Le mot fragmentation apparaît fréquemment dans le discours actuel. Il est utilisé pour décrire un monde marqué par tout, depuis la polarisation politique et la dissolution des communautés, jusqu'aux algorithmes astucieux qui nous plongent dans un état de distraction constante. En même temps, la fragmentation est une stratégie centrale dans l'art avec des racines dans les collages et montages d'avant-garde.
Dans cette exposition présentant des œuvres de The Fredriksen Family Collection, la fragmentation est examinée comme thème et technique dans l'art contemporain global. Concrètement, il s'agit d'artistes qui décomposent un tout pour ensuite assembler les fragments en de nouvelles expressions. Ici, on rencontre des œuvres issues de découpes, de meulages, de pliages, de collages, de collage à l'adhésif, d'échantillonnage et d'utilisation d'algorithmes en essaim.
L'exposition présente des œuvres de Firelei Báez, Louise Bourgeois, Mark Bradford, Roni Horn, Suzanne Jackson, Simone Leigh, Wangechi Mutu, Maja Ruznic, Shahzia Sikander, Sarah Sze et TARWUK.

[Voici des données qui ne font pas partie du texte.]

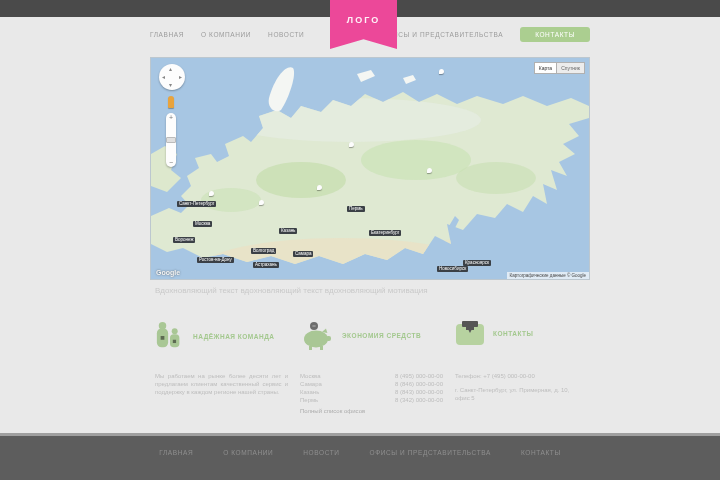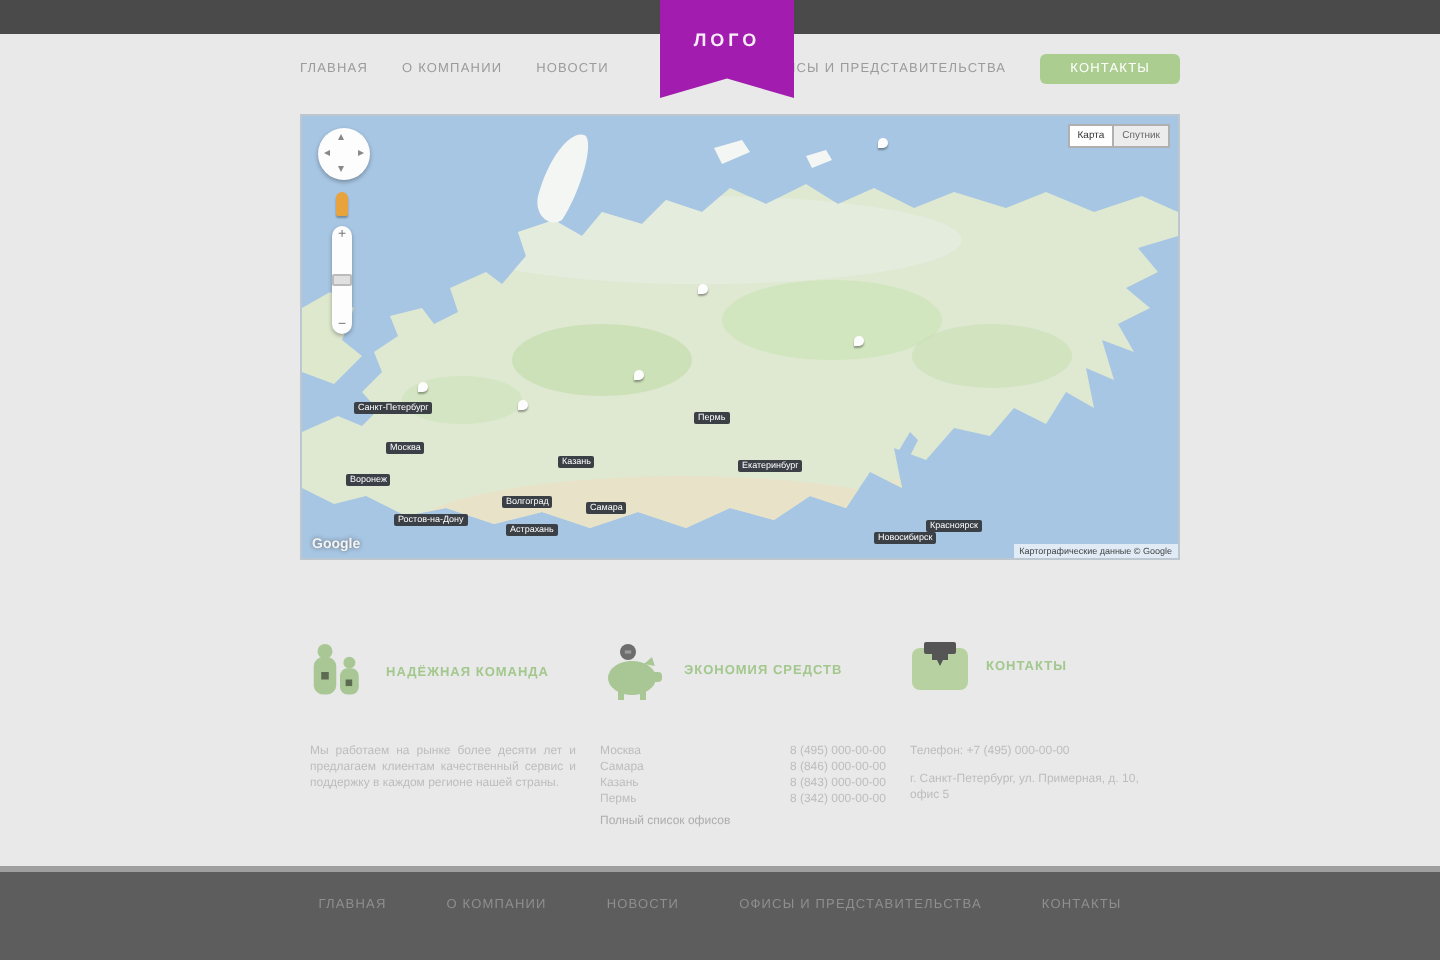"ЛОГО" .ribbon { background: #a21caf -> #ec4899 }
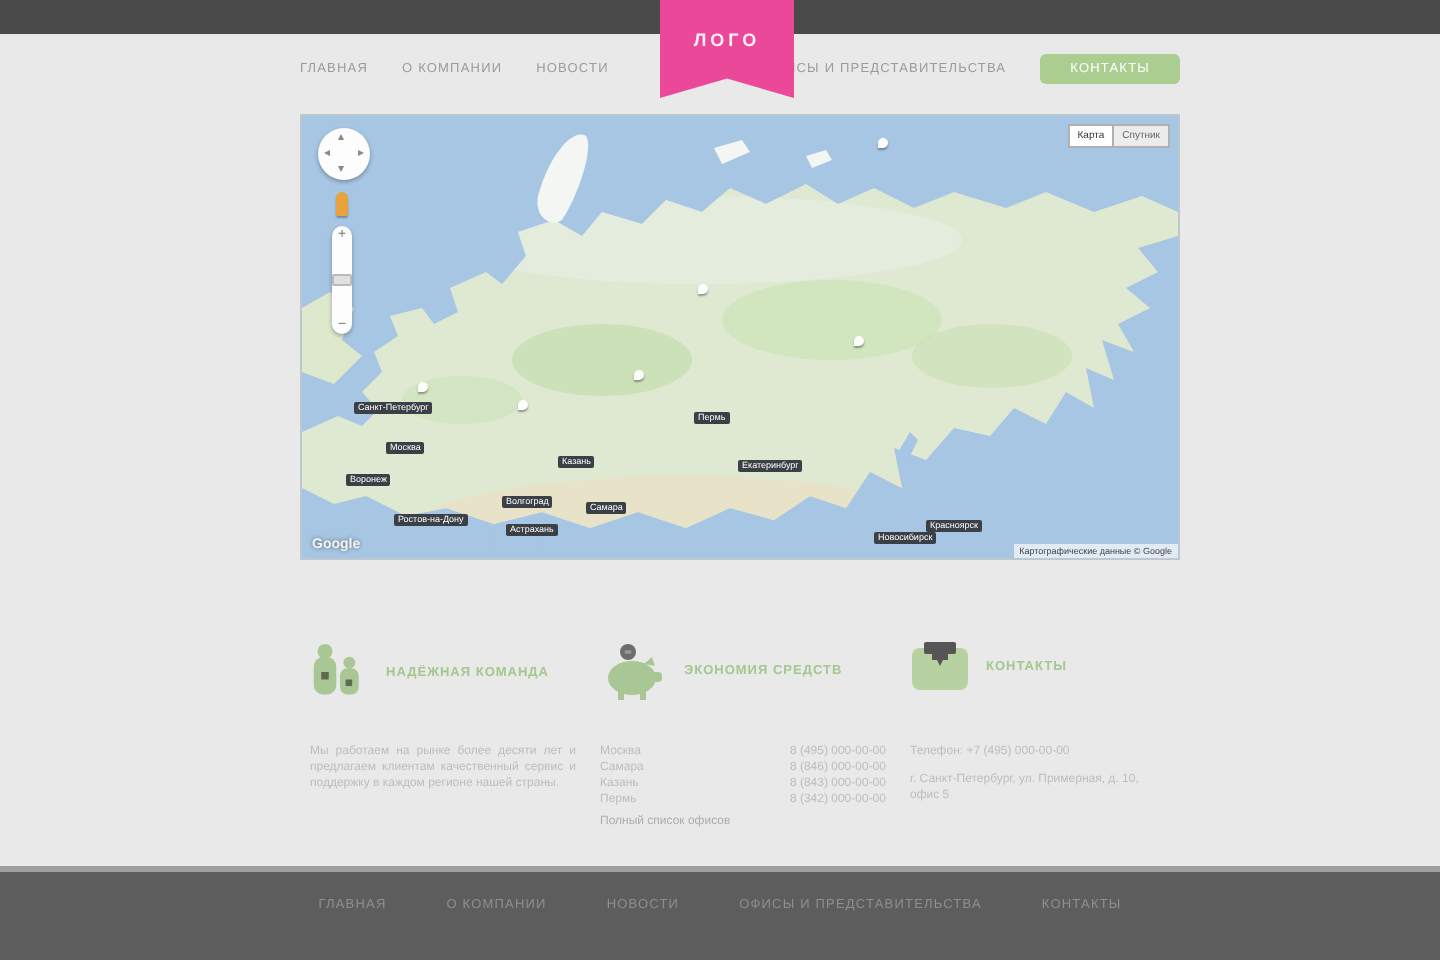"Вдохновляющий текст вдохновляющий текст" div { html: none -> <div>Вдохновляющий текст вдохновляющий текст вдохновляющий мотивация</div> }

The Fredriksen Family Collection – une collection en développement La salle des colonnes est consacrée à des expositions d'œuvres de The Fredriksen Family Collection, une collection en développement continu, mettant l'accent sur les œuvres d'art d'après-guerre jusqu'à aujourd'hui. Les expositions évolueront au fur et à mesure que le musée effectuera de nouveaux choix et présentations de la collection. La salle des colonnes complète la présentation de la collection propre du musée, et se distingue par son architecture d'exposition singulière. Les œuvres élargissent les récits du musée sur le présent et notre passé récent.